(Web page edit records)
>>>>>

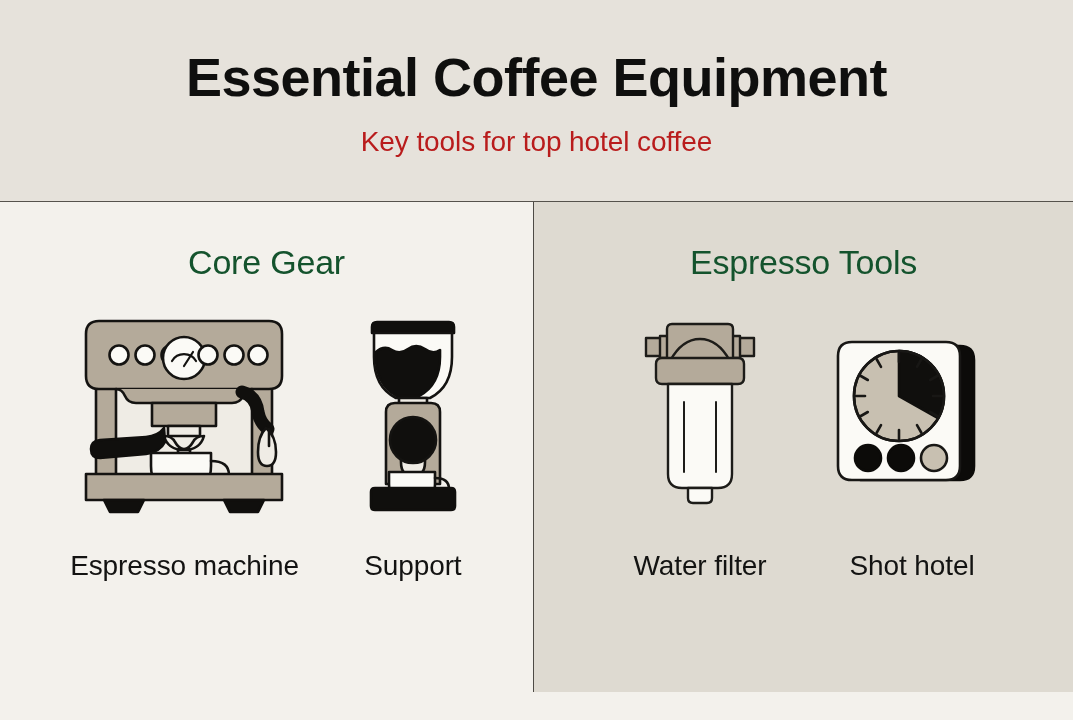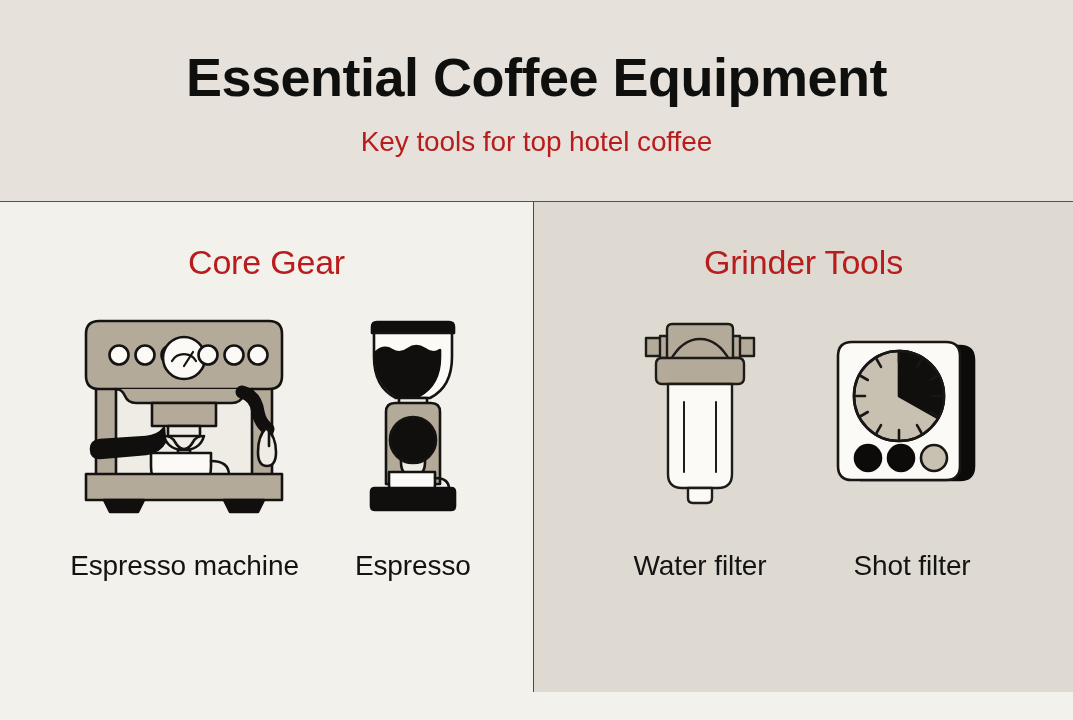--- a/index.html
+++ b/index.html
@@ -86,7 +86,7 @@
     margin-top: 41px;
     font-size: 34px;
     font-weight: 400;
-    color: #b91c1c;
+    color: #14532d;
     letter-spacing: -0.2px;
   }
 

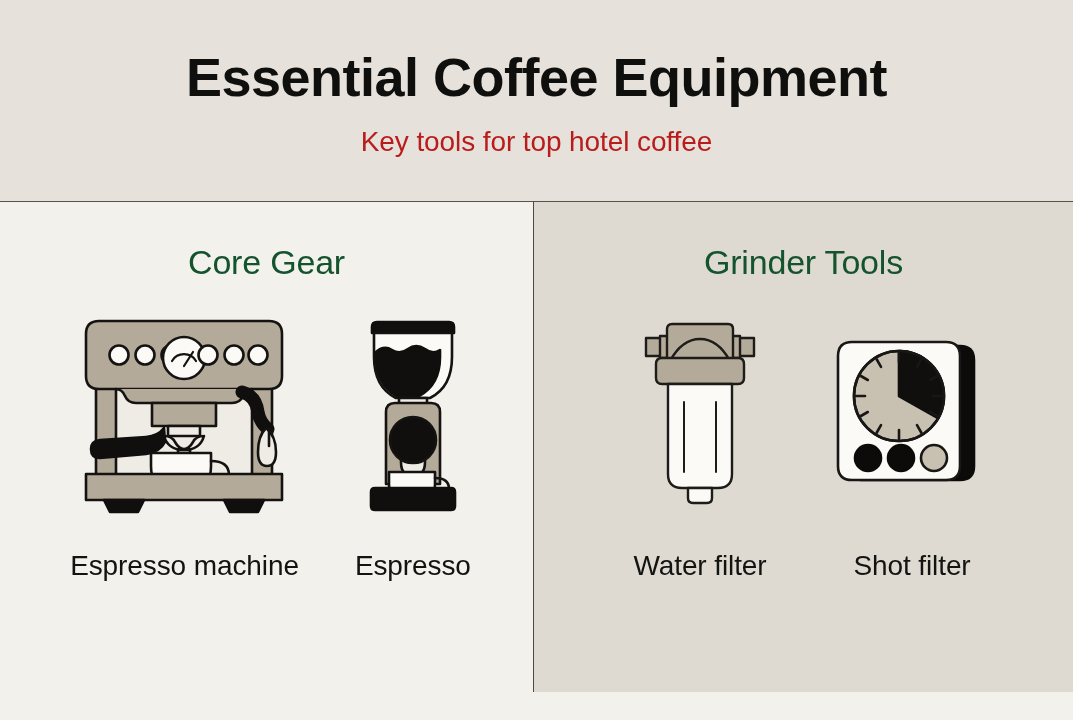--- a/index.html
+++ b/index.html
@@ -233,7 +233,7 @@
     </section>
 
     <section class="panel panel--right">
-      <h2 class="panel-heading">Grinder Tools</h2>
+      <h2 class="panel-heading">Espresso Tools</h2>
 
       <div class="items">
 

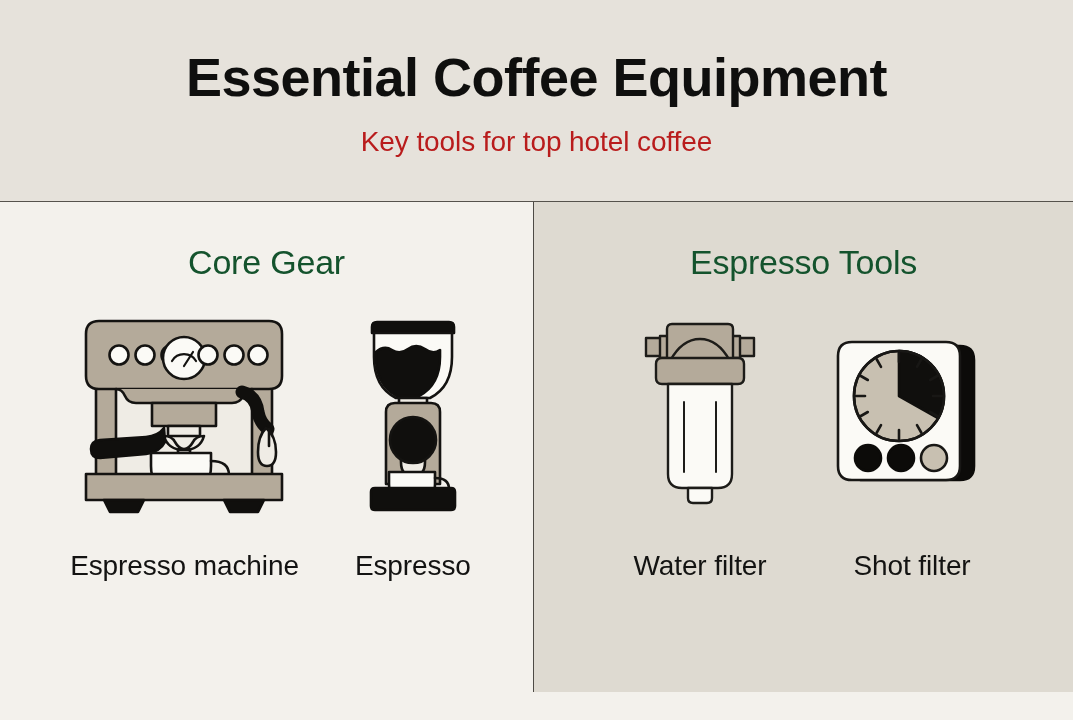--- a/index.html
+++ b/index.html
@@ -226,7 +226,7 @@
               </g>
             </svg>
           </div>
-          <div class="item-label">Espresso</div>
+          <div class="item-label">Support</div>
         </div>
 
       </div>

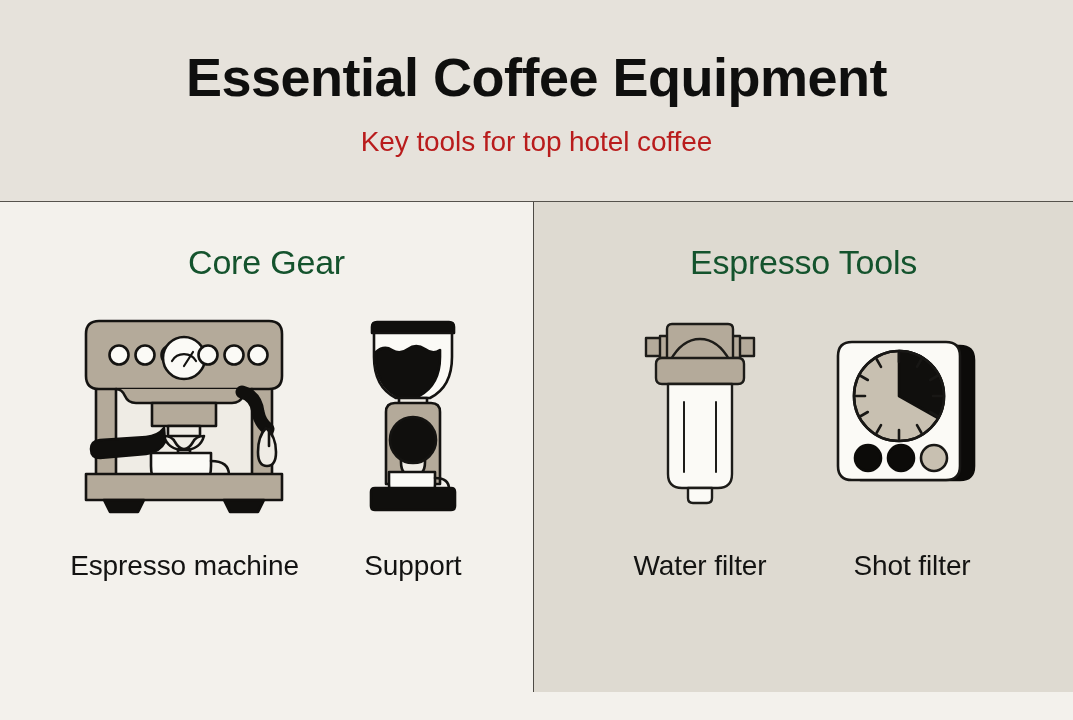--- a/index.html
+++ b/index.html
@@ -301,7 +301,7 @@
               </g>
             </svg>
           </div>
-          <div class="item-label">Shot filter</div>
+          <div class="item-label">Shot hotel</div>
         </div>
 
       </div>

<<<<<

• [Assignment]: Find "heading" in the data above. Report each line where it appears.

• [Solution to this problem]:
-      <h2 class="panel-heading">Grinder Tools</h2>
+      <h2 class="panel-heading">Espresso Tools</h2>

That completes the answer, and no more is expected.